My Dog Won’t Stop Barking At Night in His Crate: How to Get Your Dog to Stop Barking in His Crate (9 Tips That Work)


Puppy eyes have an uncanny ability to penetrate even the hardest of hearts. Canines, on the other hand, do not appear lovable the next morning after a night of nonstop barking.

Dogs can be a pain to deal with in their early years before they get used to their crates. Your pup, on the other hand, is not out to make your life difficult. They simply have no other means of expressing themselves.

Take a seat because this article will teach you how to train dogs to stop barking in crates. Continue reading to learn how to stop your puppy from barking in crates!

What Makes Dogs Bark in Crates?

If you’ve never had a dog before, you should be aware that pups are similar to toddlers. If you’ve ever worked with babies, you know that they only cry to get your attention.

The same is true for pups. They require more of your attention because they are still adjusting to their new surroundings. As a result, if they feel they are alone, they may become anxious and fearful.

They’re hoping that by barking, you’ll come over and keep them company. As a result, even if you go there and tell them to shut up, they will have succeeded in bringing you there.

Even though it might seem like negative reinforcement, you should always answer when they call out to you in the beginning. This will help them feel a lot better.

Your pup may also be signaling to you that they need to go potty. Puppies have fast metabolisms, which means their digestive systems are constantly producing waste. As a result, if this is the case, make sure to check it out.

Most importantly, your pup or dog could be sick and barking in their crate. If you can’t figure out why they’re barking, have them evaluated by a veterinarian to see if they’re healthy.


The Top 9 Tips for Barking Dogs in Crates:

A dog that barks nonstop at night is a bother not only to you but also to your neighbors. Consider the following to protect yourself from the wrath of your friends and foes.

1. When you go to pick them up, bring a blanket or plush toy with you.

Scents are easily retained by blankets and plush toys. As a result, allowing your puppy’s littermates to snuggle all over his belongings is a great idea. After that, put the items in the puppy’s new crate. The scent of his former family will help him stay calm because he will feel as if they are with him.

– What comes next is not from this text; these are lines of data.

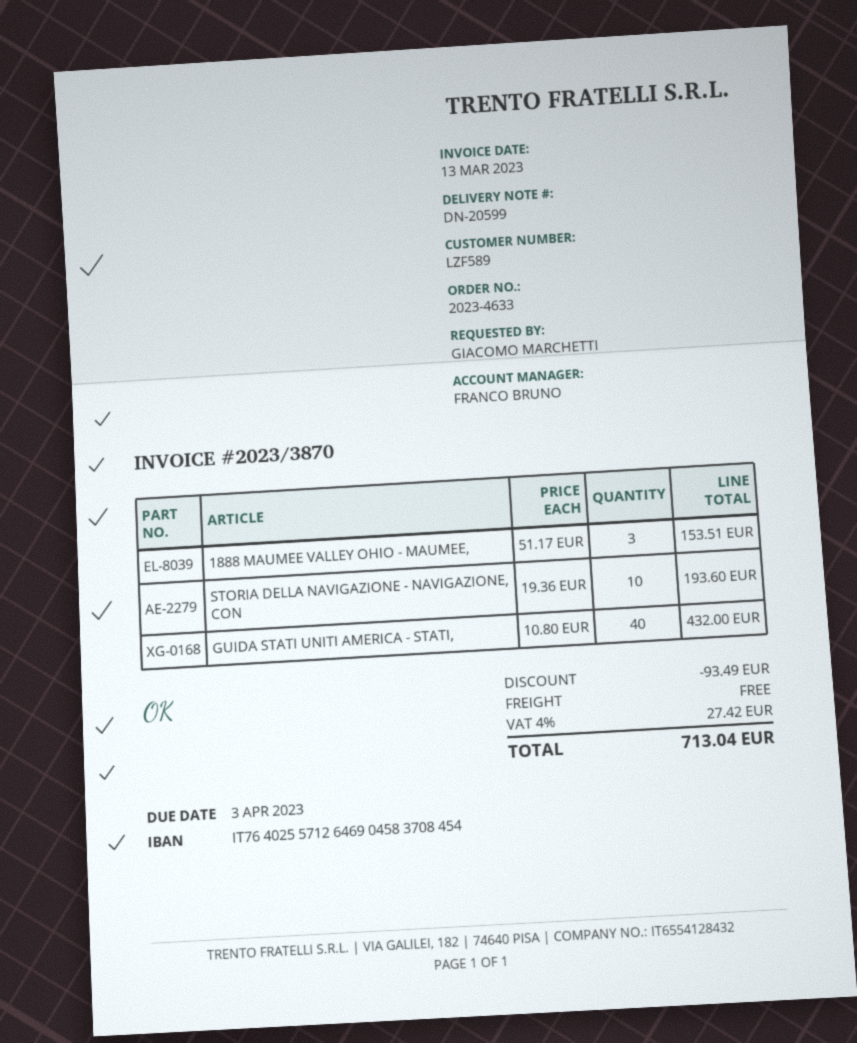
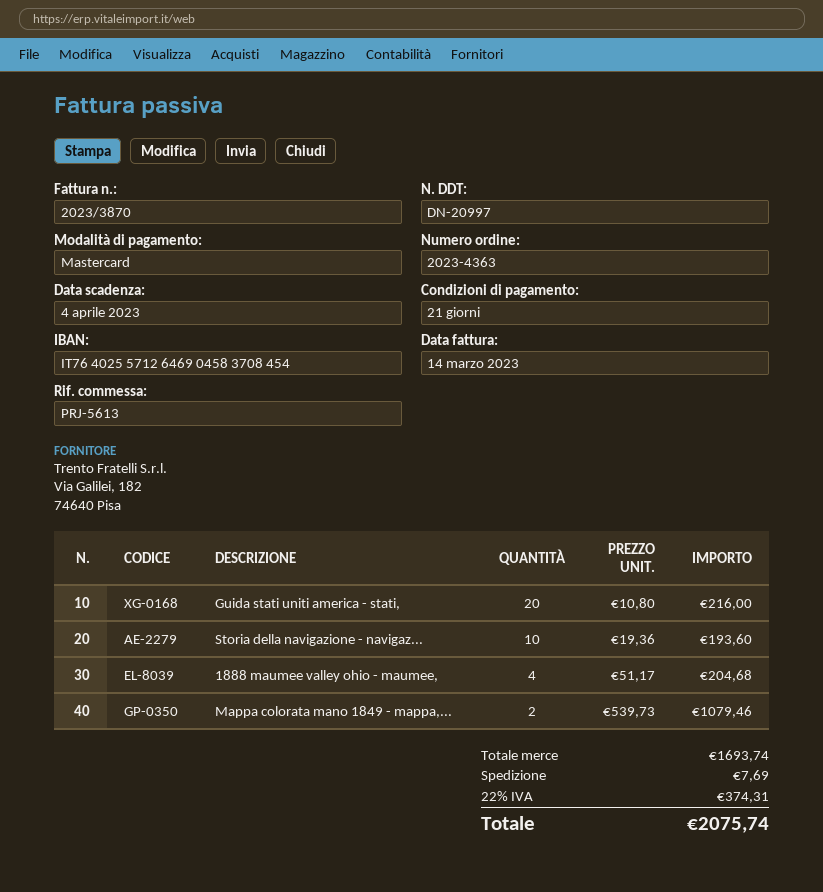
order number: 2023-4633 -> 2023-4363
delivery note number: DN-20599 -> DN-20997
invoice date: 2023-03-13 -> 2023-03-14
due date: 2023-04-03 -> 2023-04-04
1888 MAUMEE VALLEY OHIO - MAUMEE,: 3 x 51.17 = 153.51 -> 4 x 51.17 = 204.68
GUIDA STATI UNITI AMERICA - STATI,: 40 x 10.80 = 432.00 -> 20 x 10.80 = 216.00
Mappa colorata mano 1849 - mappa,...: none -> 2 x 539.73 = 1079.46
discount: 93.49 -> none
shipping: 0.00 -> 7.69
tax: 4% = 27.42 -> 22% = 374.31
total: 713.04 -> 2075.74

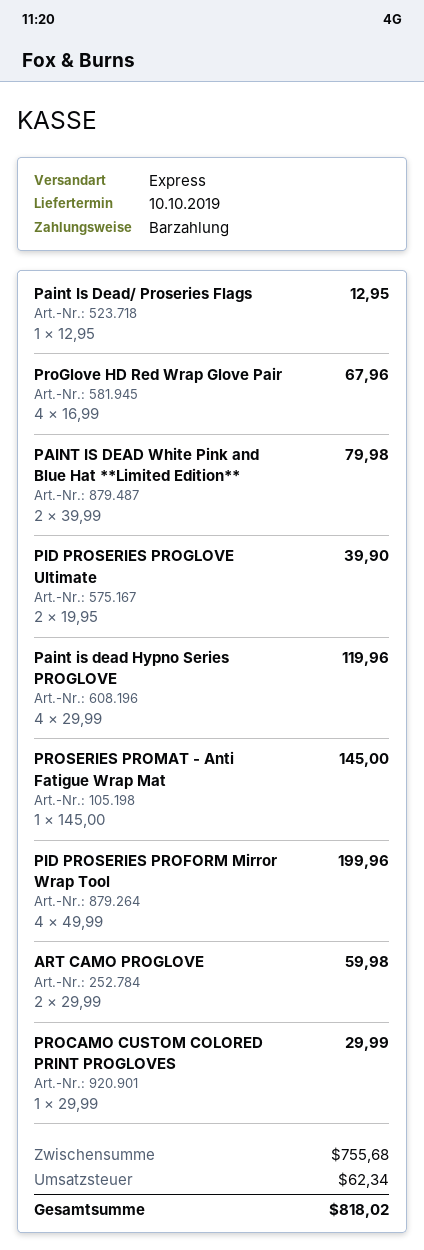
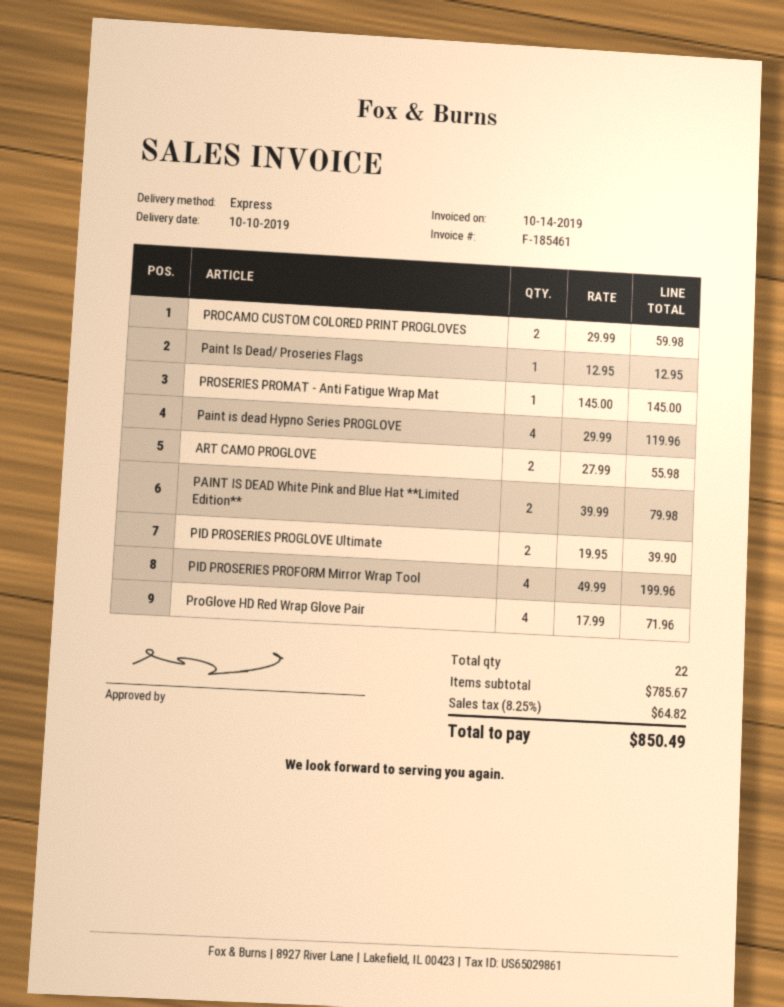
ProGlove HD Red Wrap Glove Pair: 4 x 16.99 = 67.96 -> 4 x 17.99 = 71.96
ART CAMO PROGLOVE: 2 x 29.99 = 59.98 -> 2 x 27.99 = 55.98
PROCAMO CUSTOM COLORED PRINT PROGLOVES: 1 x 29.99 = 29.99 -> 2 x 29.99 = 59.98
subtotal: 755.68 -> 785.67
tax: 62.34 -> 64.82
total: 818.02 -> 850.49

2. At least one hour before bedtime, feed them.

Feeding your pup at least an hour and a half before bedtime ensures that they have enough time to go potty twice before going to sleep. This eliminates the possibility of your dog waking you up to go potty.

3. Practice With Them.

Wear out your animal by exercising it. However, wearing a dog out is easier said than done. Nonetheless, try to get them involved in as many tasking activities as possible to burn off some of that energy. Play fetch, chase them around or take long walks with them.


4. Cover their wire crate with a blanket.

A wire crate can make a dog feel exposed because it is open on all sides, raising their anxiety levels. Covering the top of the cage with a sheet can help to reduce anxiety because it makes them feel less “naked.”

5. Have the crate delivered to your room.

If your little one craves your attention, knowing you’re close by might be all they need to unwind and fall asleep. Furthermore, having the crate close by eliminates the need to get up every time they whimper.

6. In the Crate, Serve His Meals.

Food is associated with comfort in dogs. As a result, they will associate the crate with comfort by serving him his meals inside it. As a result, when it’s time for them to nap, they should feel at ease inside the crate.

7. Praise them for remaining silent.

This is an example of positive reinforcement. Give your dog a treat and verbal praise whenever they go for long periods of time inside the crate without barking. Furthermore, show them more affection than is customary.

When they start barking inside the crate, you should take your attention away from them. Dogs aren’t stupid; given enough time, they’ll figure out how to put two and two together. They’ll notice that staying quiet in the crate earns them treats. Because dogs are dogs, they will want to do more of what makes you happy.


8. Get a Snuggle Toy for him.

The Snuggle Puppy Toy has proven to be an excellent crate training aid for many dog owners. A pulsating device and a heat pack are included in this toy’s pouch. This lets the toy mimic the heartbeat and warmth of the mother, which helps to calm the puppy.

9. Dismiss Him

As previously stated, your pup may simply bark to get your attention. They don’t mind if it’s two in the morning. Do not give in to the demands of the little tyrant unless you are certain they are not sick and do not require poop. If you do, they will take advantage of the privilege.


It is critical to crate-train your dog so that they are comfortable sleeping inside it to avoid sleepless nights. You must, however, first ensure that they do not have any underlying medical issues.

If the vet says they’re in good shape, go ahead and follow the advice in this article. The key is to maintain a balance of time, understanding, and firmness.